* **YOUR INSTRUCTIONS**:
From the data underneath, reproduce exactly the stretch that begins at the line with "margin-top: none ->" and ends after the line with "-> <div> <div>".

* **EXERCISE MATERIAL**:
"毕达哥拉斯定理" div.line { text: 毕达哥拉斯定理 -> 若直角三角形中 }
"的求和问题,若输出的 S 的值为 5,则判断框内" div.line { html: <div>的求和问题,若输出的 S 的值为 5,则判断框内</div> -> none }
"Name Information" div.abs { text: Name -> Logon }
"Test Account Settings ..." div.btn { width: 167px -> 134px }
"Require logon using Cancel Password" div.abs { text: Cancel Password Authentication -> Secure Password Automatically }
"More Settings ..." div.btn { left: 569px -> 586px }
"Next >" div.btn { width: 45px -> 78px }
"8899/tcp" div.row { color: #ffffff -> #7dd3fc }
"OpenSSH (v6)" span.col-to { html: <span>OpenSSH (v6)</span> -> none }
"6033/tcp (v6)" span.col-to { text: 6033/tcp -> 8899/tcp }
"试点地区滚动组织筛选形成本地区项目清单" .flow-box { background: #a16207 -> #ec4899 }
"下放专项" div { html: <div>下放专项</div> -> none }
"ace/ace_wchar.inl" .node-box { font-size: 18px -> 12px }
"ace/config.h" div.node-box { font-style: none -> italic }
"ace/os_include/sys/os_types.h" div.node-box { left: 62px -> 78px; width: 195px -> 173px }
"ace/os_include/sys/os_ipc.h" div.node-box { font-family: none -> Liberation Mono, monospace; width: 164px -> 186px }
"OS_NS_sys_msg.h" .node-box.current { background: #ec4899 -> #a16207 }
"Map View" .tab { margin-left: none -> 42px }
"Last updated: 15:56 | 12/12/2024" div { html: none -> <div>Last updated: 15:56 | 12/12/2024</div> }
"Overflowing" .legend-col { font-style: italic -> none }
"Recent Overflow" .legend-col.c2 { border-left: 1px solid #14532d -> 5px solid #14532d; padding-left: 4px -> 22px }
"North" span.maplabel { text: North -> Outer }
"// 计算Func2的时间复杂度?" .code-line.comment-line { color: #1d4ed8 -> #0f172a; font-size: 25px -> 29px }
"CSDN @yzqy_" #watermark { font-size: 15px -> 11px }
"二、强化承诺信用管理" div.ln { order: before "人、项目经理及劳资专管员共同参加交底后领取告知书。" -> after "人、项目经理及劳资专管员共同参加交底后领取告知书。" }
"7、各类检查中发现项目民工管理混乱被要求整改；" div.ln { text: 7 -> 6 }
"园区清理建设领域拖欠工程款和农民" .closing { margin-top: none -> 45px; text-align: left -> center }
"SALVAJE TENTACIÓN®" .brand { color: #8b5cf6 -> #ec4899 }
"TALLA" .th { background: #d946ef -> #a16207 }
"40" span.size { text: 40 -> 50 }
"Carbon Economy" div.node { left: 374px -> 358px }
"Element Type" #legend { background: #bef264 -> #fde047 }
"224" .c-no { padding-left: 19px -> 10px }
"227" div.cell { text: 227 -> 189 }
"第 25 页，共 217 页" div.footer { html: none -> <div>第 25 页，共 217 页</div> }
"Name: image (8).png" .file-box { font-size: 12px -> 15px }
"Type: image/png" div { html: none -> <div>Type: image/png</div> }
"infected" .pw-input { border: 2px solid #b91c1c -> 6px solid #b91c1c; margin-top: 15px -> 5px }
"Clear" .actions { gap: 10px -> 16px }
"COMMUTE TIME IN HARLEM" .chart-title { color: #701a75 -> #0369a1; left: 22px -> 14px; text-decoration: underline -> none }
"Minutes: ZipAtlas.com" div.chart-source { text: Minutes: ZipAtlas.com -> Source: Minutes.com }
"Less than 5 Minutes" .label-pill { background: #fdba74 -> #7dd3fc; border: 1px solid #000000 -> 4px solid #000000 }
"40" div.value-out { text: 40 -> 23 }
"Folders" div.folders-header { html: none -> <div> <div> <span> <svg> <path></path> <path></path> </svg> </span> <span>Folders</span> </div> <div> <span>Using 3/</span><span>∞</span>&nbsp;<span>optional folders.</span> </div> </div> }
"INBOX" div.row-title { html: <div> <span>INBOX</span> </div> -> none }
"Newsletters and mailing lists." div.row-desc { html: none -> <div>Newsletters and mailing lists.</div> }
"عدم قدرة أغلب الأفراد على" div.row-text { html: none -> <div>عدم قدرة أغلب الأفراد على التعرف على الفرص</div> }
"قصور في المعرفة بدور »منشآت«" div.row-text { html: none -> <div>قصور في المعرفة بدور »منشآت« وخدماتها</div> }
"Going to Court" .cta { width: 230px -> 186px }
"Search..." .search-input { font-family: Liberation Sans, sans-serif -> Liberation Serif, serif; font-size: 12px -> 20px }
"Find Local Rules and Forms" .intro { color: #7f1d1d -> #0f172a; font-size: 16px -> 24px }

* **SOLUTION FOR THIS PROBLEM**:
"园区清理建设领域拖欠工程款和农民" .closing { margin-top: none -> 45px; text-align: left -> center }
"SALVAJE TENTACIÓN®" .brand { color: #8b5cf6 -> #ec4899 }
"TALLA" .th { background: #d946ef -> #a16207 }
"40" span.size { text: 40 -> 50 }
"Carbon Economy" div.node { left: 374px -> 358px }
"Element Type" #legend { background: #bef264 -> #fde047 }
"224" .c-no { padding-left: 19px -> 10px }
"227" div.cell { text: 227 -> 189 }
"第 25 页，共 217 页" div.footer { html: none -> <div>第 25 页，共 217 页</div> }
"Name: image (8).png" .file-box { font-size: 12px -> 15px }
"Type: image/png" div { html: none -> <div>Type: image/png</div> }
"infected" .pw-input { border: 2px solid #b91c1c -> 6px solid #b91c1c; margin-top: 15px -> 5px }
"Clear" .actions { gap: 10px -> 16px }
"COMMUTE TIME IN HARLEM" .chart-title { color: #701a75 -> #0369a1; left: 22px -> 14px; text-decoration: underline -> none }
"Minutes: ZipAtlas.com" div.chart-source { text: Minutes: ZipAtlas.com -> Source: Minutes.com }
"Less than 5 Minutes" .label-pill { background: #fdba74 -> #7dd3fc; border: 1px solid #000000 -> 4px solid #000000 }
"40" div.value-out { text: 40 -> 23 }
"Folders" div.folders-header { html: none -> <div> <div> <span> <svg> <path></path> <path></path> </svg> </span> <span>Folders</span> </div> <div> <span>Using 3/</span><span>∞</span>&nbsp;<span>optional folders.</span> </div> </div> }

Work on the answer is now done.